Assigned task
The data below should be restated word for word, with every picture omitted.

Available records
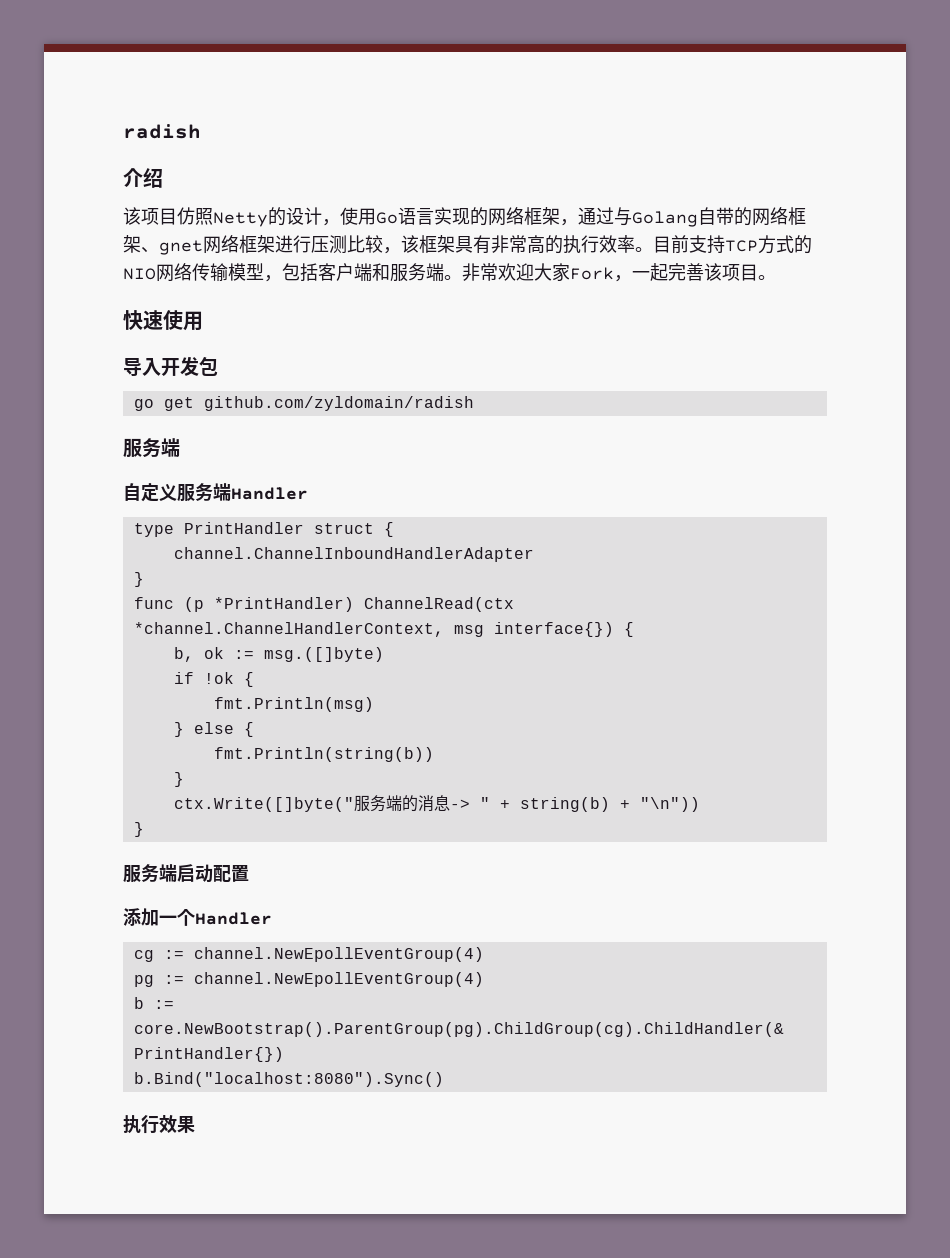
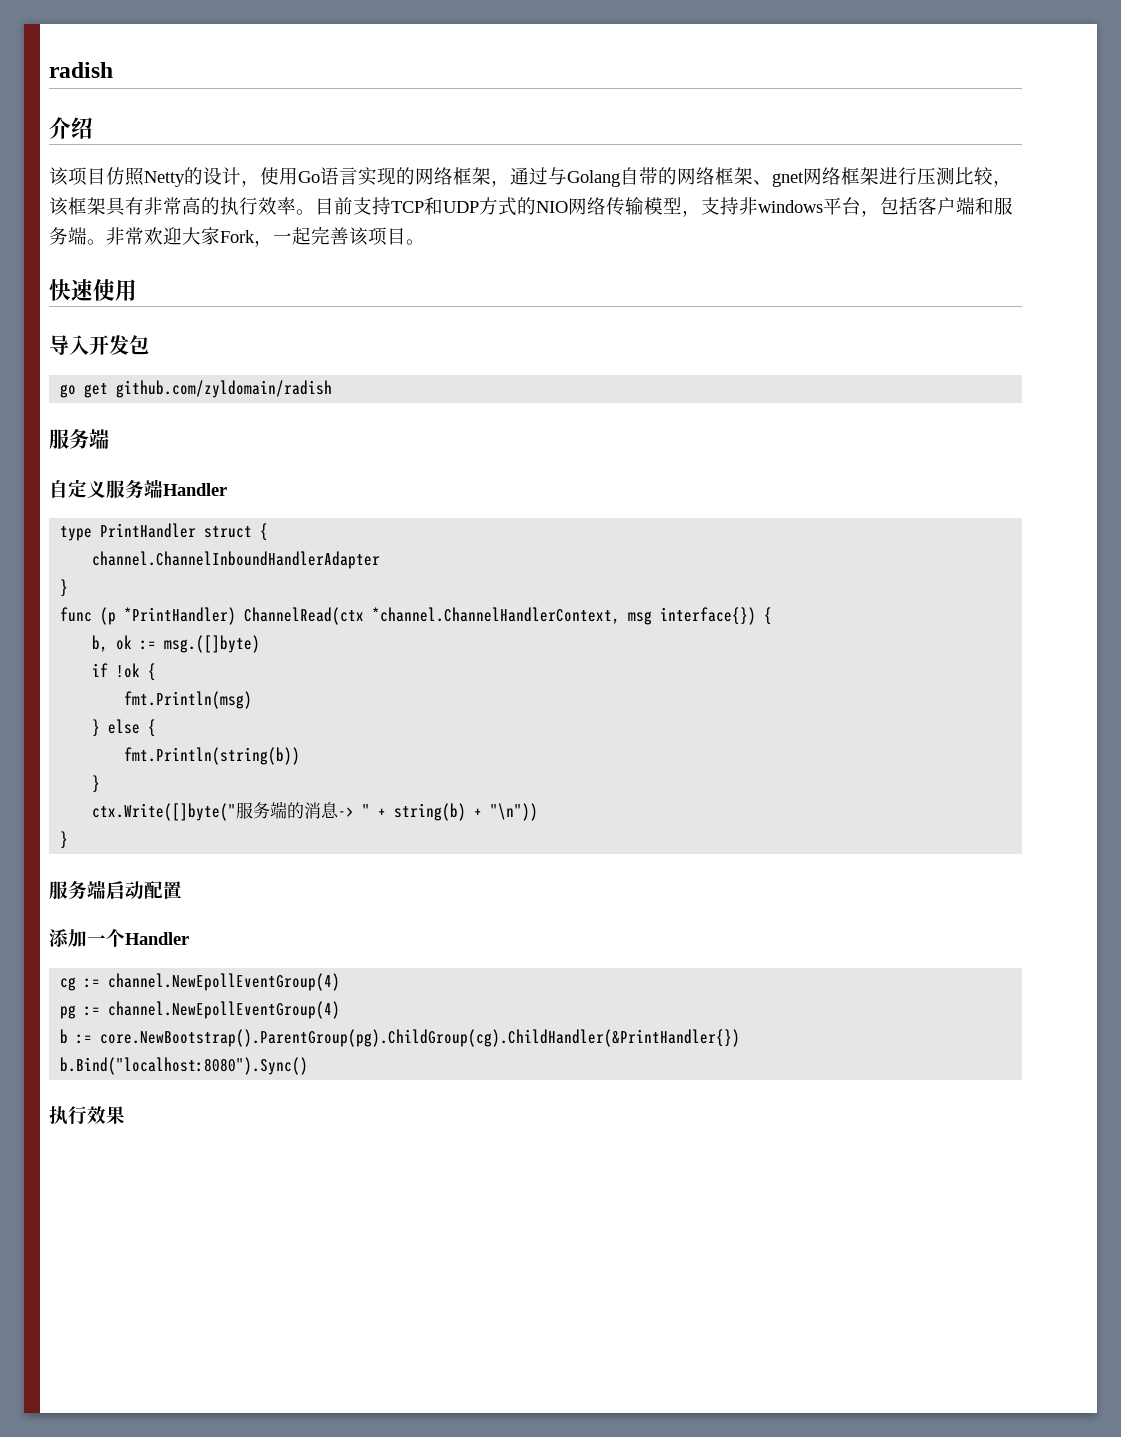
- 目前支持TCP方式的NIO网络传输模型，包括客户端和服务端。
+ 目前支持TCP和UDP方式的NIO网络传输模型，支持非windows平台，包括客户端和服务端。

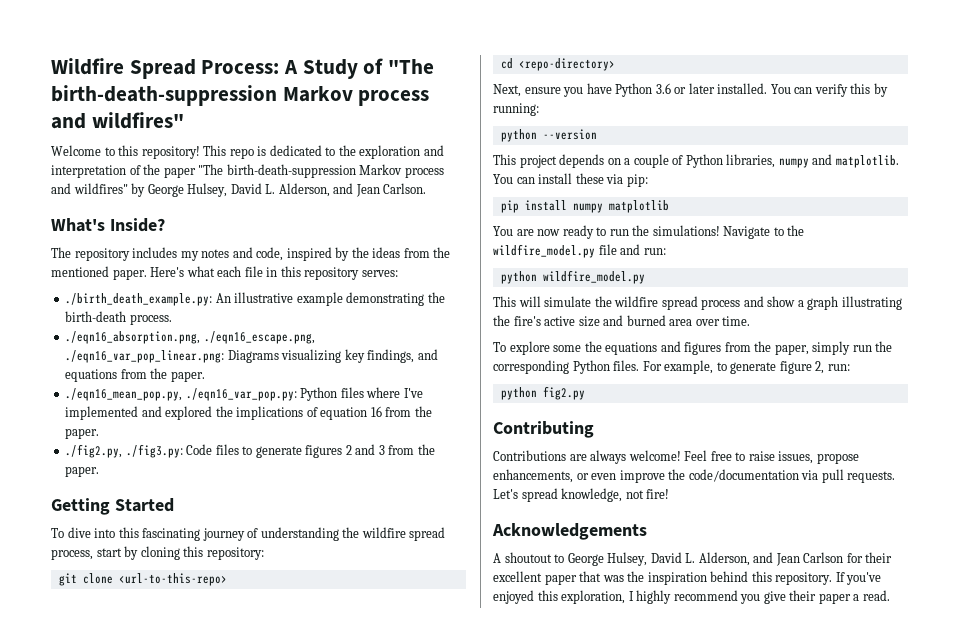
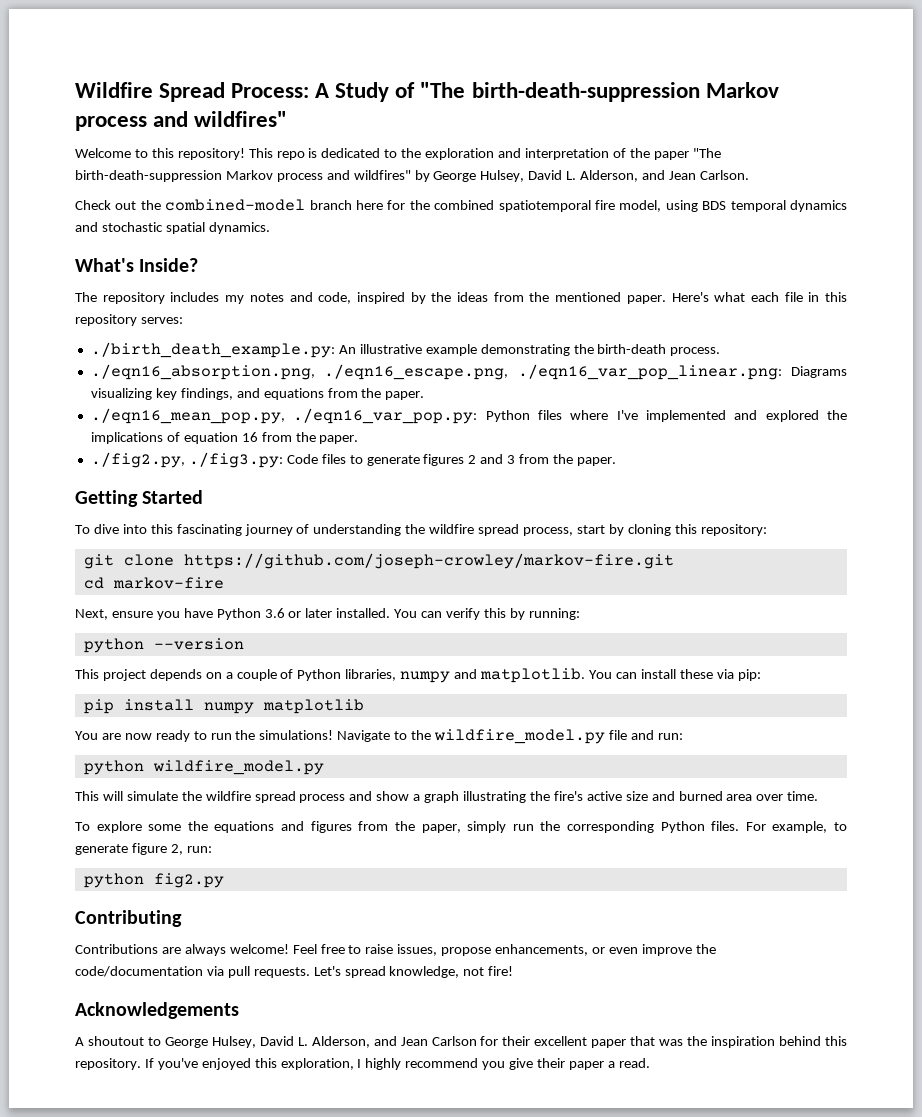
+ Check out the combined-model branch here for the combined spatiotemporal fire model, using BDS temporal dynamics and stochastic spatial dynamics.
- git clone <url-to-this-repo>
+ git clone https://github.com/joseph-crowley/markov-fire.git
- cd <repo-directory>
+ cd markov-fire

Task solution
- 目前支持TCP方式的NIO网络传输模型，包括客户端和服务端。
+ 目前支持TCP和UDP方式的NIO网络传输模型，支持非windows平台，包括客户端和服务端。

+ Check out the combined-model branch here for the combined spatiotemporal fire model, using BDS temporal dynamics and stochastic spatial dynamics.
- git clone <url-to-this-repo>
+ git clone https://github.com/joseph-crowley/markov-fire.git
- cd <repo-directory>
+ cd markov-fire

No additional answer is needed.